Dia menggambarkan peta gejolak perekonomian di tahun depan. Kondisi tersebut, sambungnya, diperparah dengan langkah stabilisasi ekonomi China, Jepang dan Eropa yang diperkirakan saling tarik menarik.
"Kalau dilihat semua sentimennya, dihitung neracanya, masih bermasalah. Yunani pun sewaktu-waktu bisa meledak lagi jatuh temponya, devaluasi Yuan terus menerus akan menyebabkan perang kurs karena negara lain akan ikut-ikutan menurunkan mata uangnya," terang dia.
Tony pun meramalkan The Federal Reserves akan membatalkan kenaikan suku bunga acuan pada tahun ini. Sebab kebijakan tersebut sudah didahului oleh devaluasi Yuan.
"Menurut saya tidak jadi tahun ini naikkan suku bunga karena kalau disesuaikan, malah naik kurs dolar AS. Justru melawan pasar, distance dengan Yuan makin jauh, makin rugi sendiri AS," jelasnya.
Kondisi perekonomian tersebut, menurut Tony, harus dipikirkan pemerintahan Joko Widodo (Jokowi). Dia menilai, kemungkinan harus ada RAPBN-Perubahan 2016 karena ekspor masih tertekan, surplus neraca perdagangan bukan yang sehat mengingat penurunan impor yang terjadi untuk barang modal atau investasi turun.
"Ini apesnya Pak Jokowi, kita benar-benar terjepit. Makanya jadi Menteri itu tidak enak sama sekali pokoknya," ucap dia.
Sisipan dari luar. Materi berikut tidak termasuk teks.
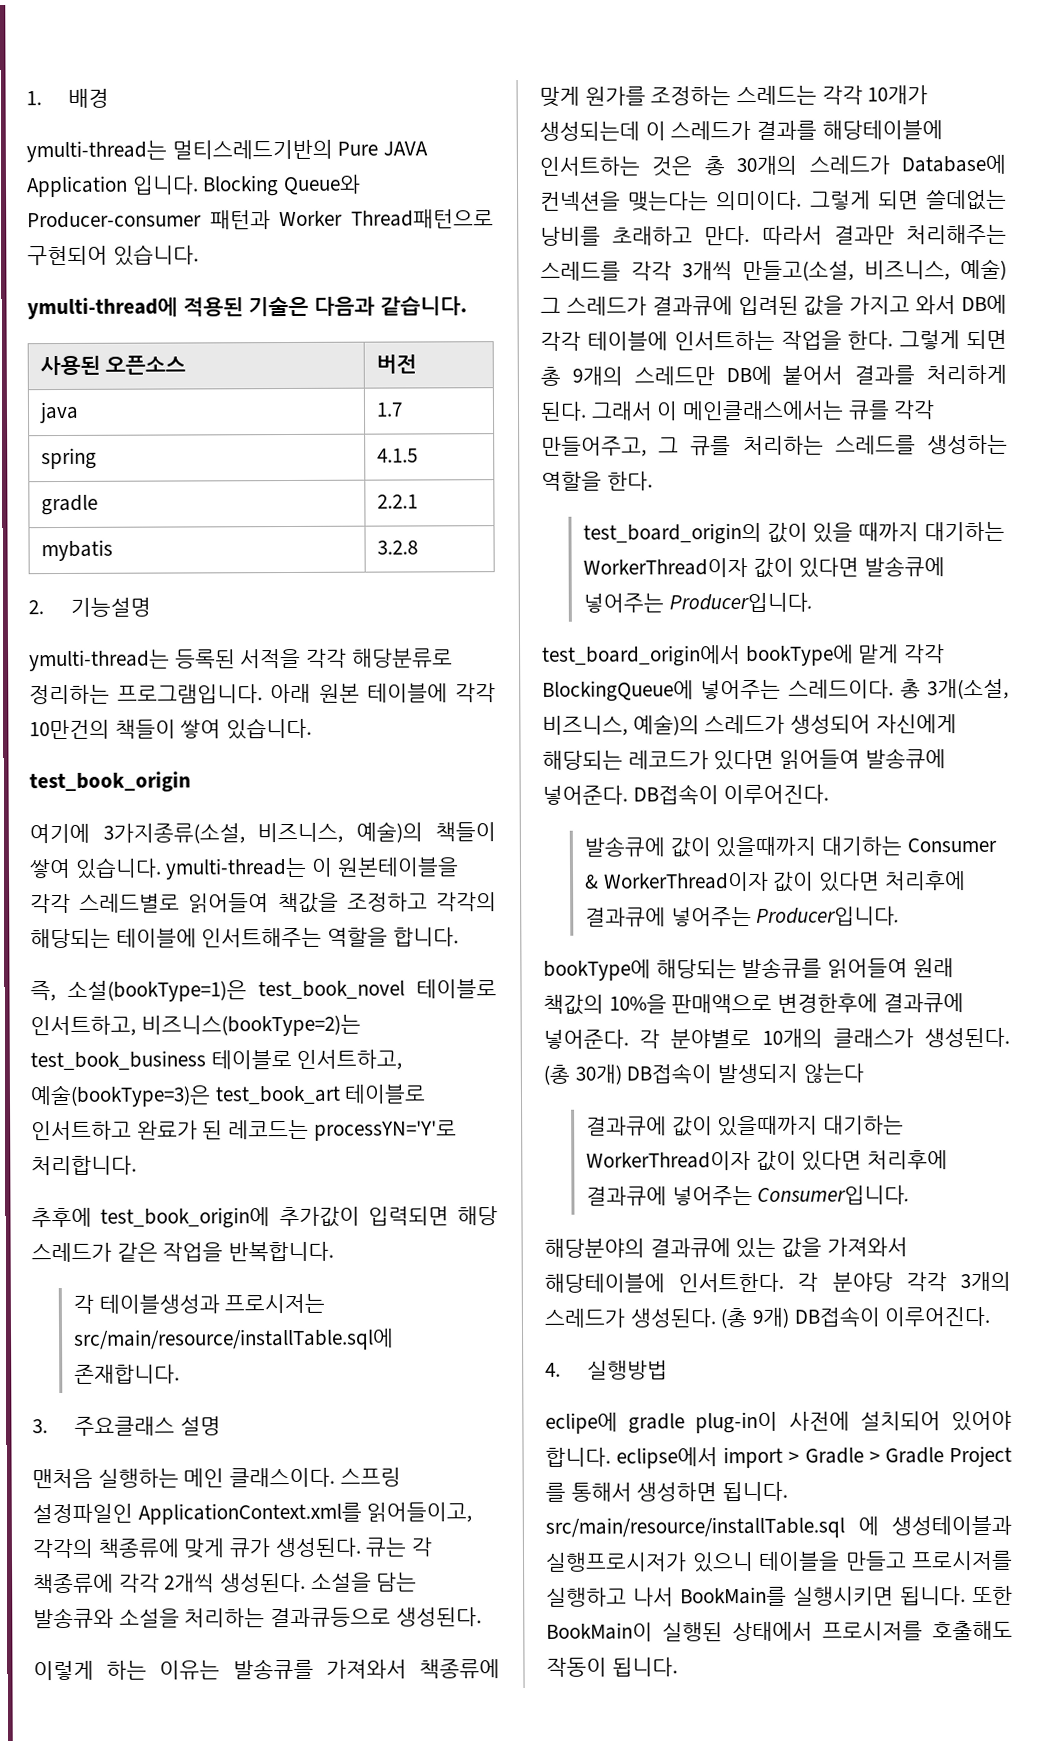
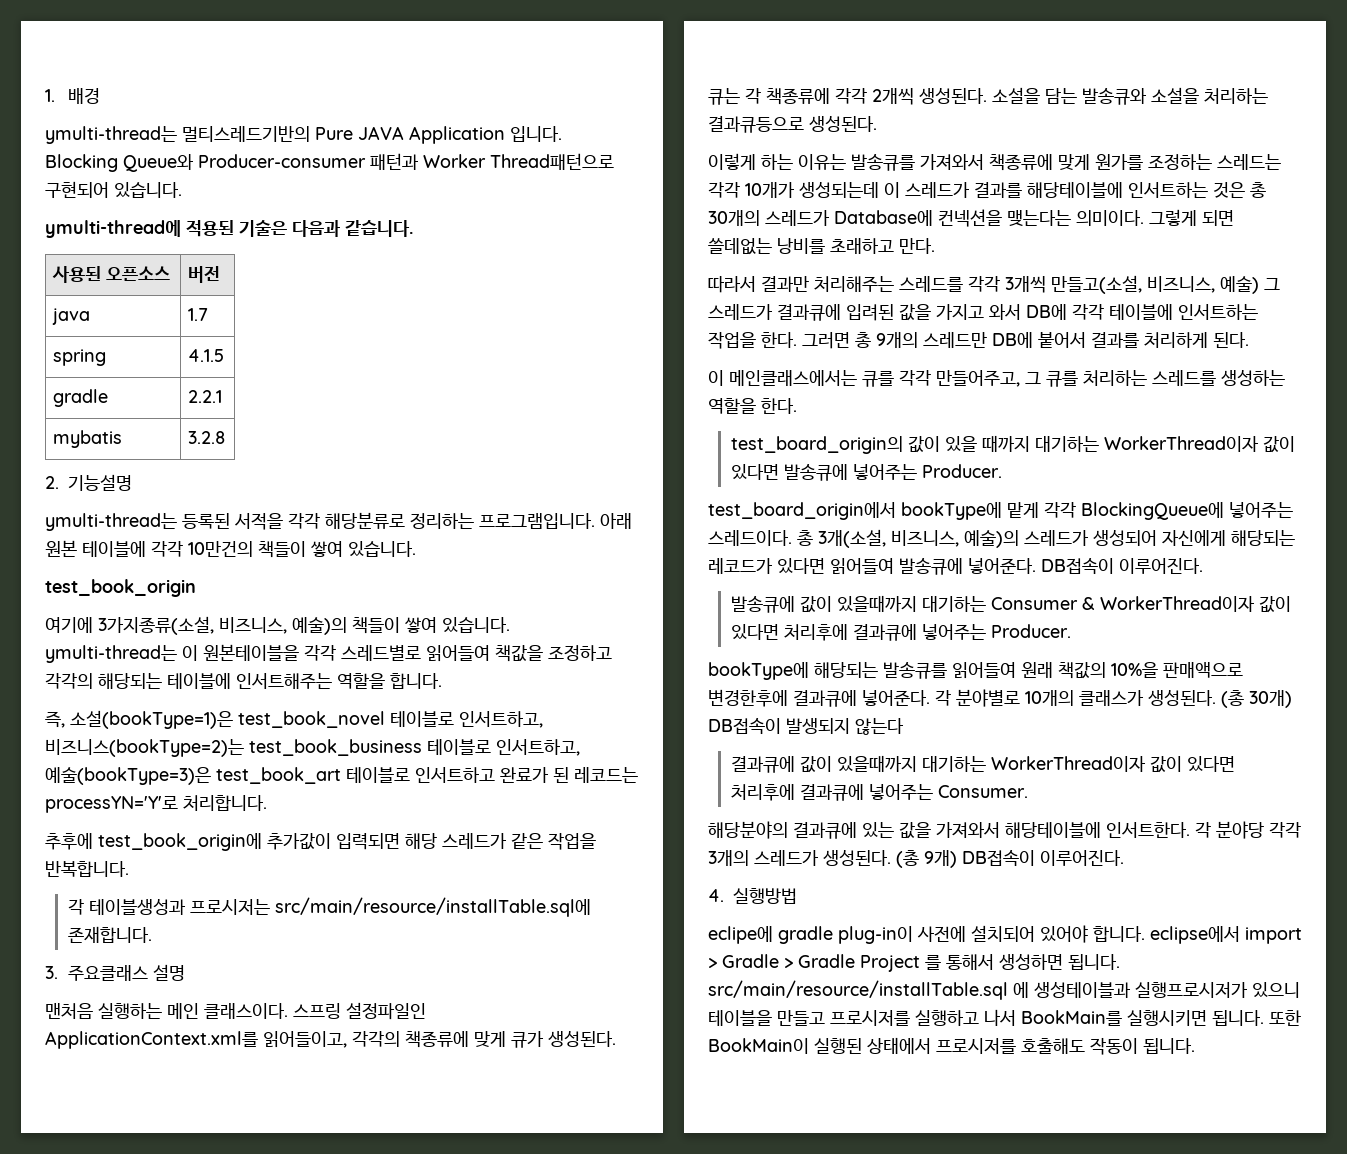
(751, 235) none -> (935, 246) //
[899,329,1007,350] 그렇게 되면 -> [802,332,850,349] 그러면
[590,401,653,421] 그래서 -> (1249, 340) //
[668,592,813,613] Producer입니다. -> [921,464,1002,478] Producer.
[756,906,901,926] Producer입니다. -> [990,624,1071,638] Producer.
[757,1185,911,1205] Consumer입니다. -> [937,785,1028,798] Consumer.

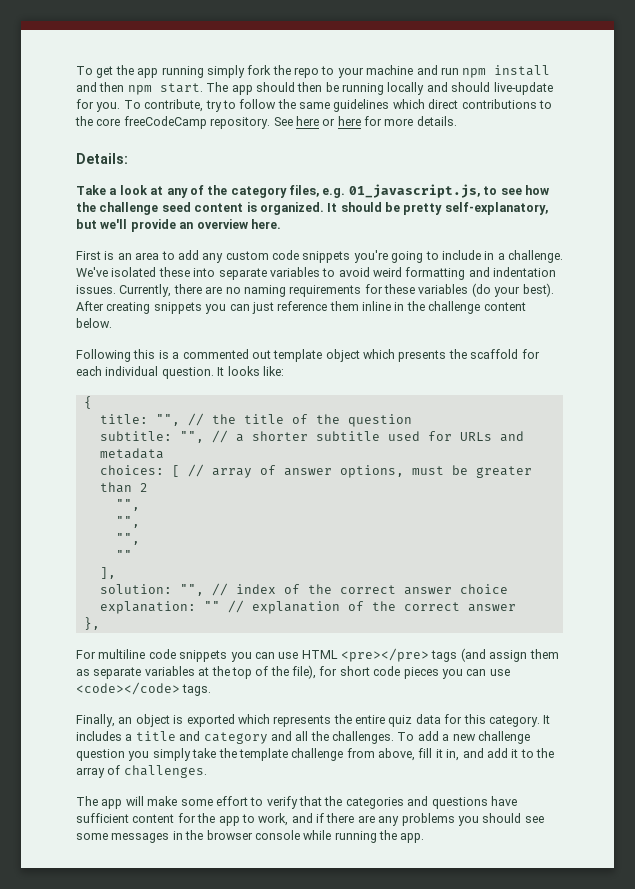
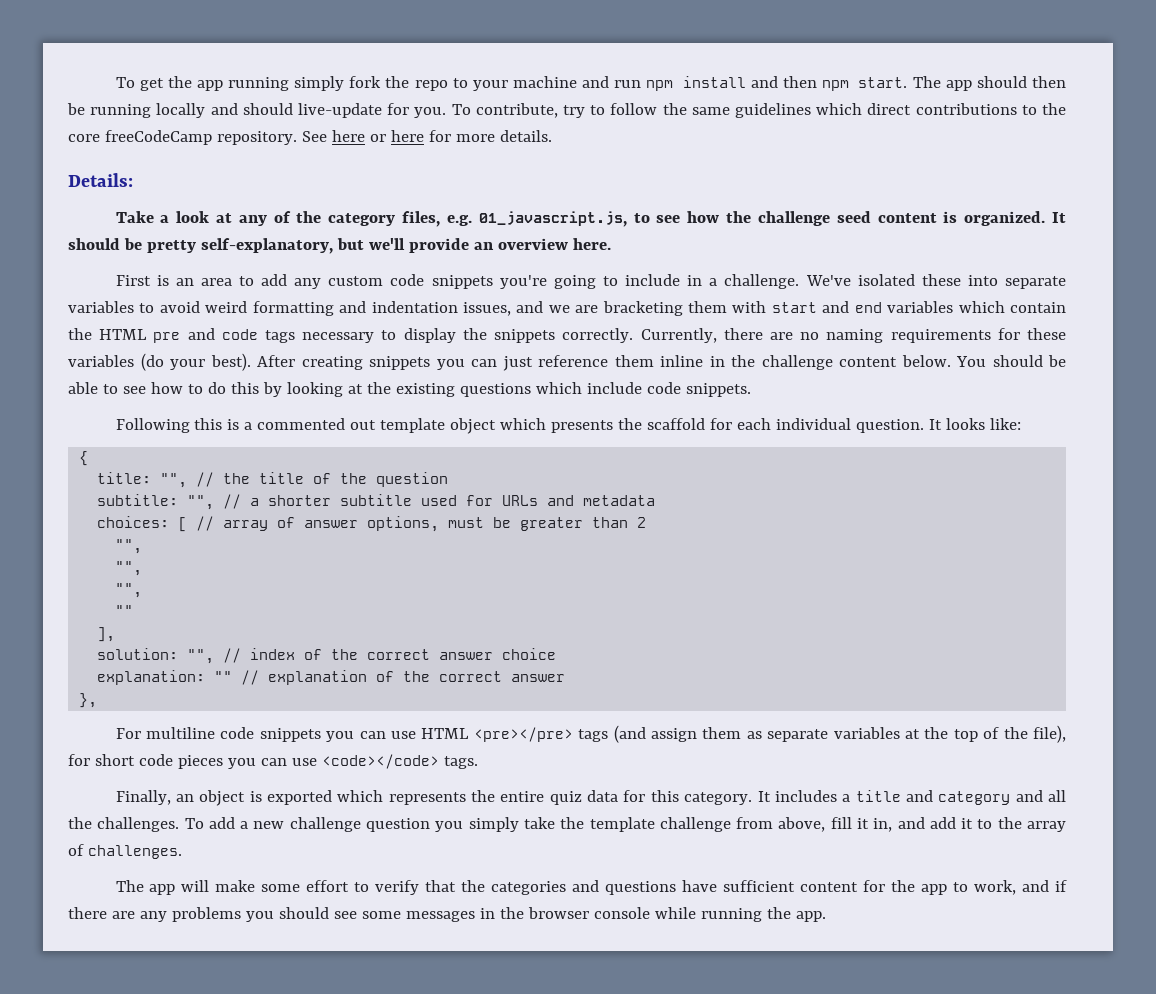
[76,285,116,294] issues. -> [462,301,1067,316] [68,328,634,343] issues, and we are bracketing them with start and end variables which contain the HTML pre and code tags necessary to display the snippets correctly.
(112, 323) none -> [956,355,1066,367] [68,382,751,397] You should be able to see how to do this by looking at the existing questions which include code snippets.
Tony mengatakan, sebagai upaya penyelamatan fiskal di 2016 harus mengikuti cara Amerika Serikat (AS) pada 2008 silam yakni menggenjot belanja pemerintah. "Sumber pertumbuhan ekonomi masih dari konsumsi, salah satunya pemerintah harus meningkatkan daya beli masyarakat melalui investasi," pungkas Tony. (Fik/Ahm)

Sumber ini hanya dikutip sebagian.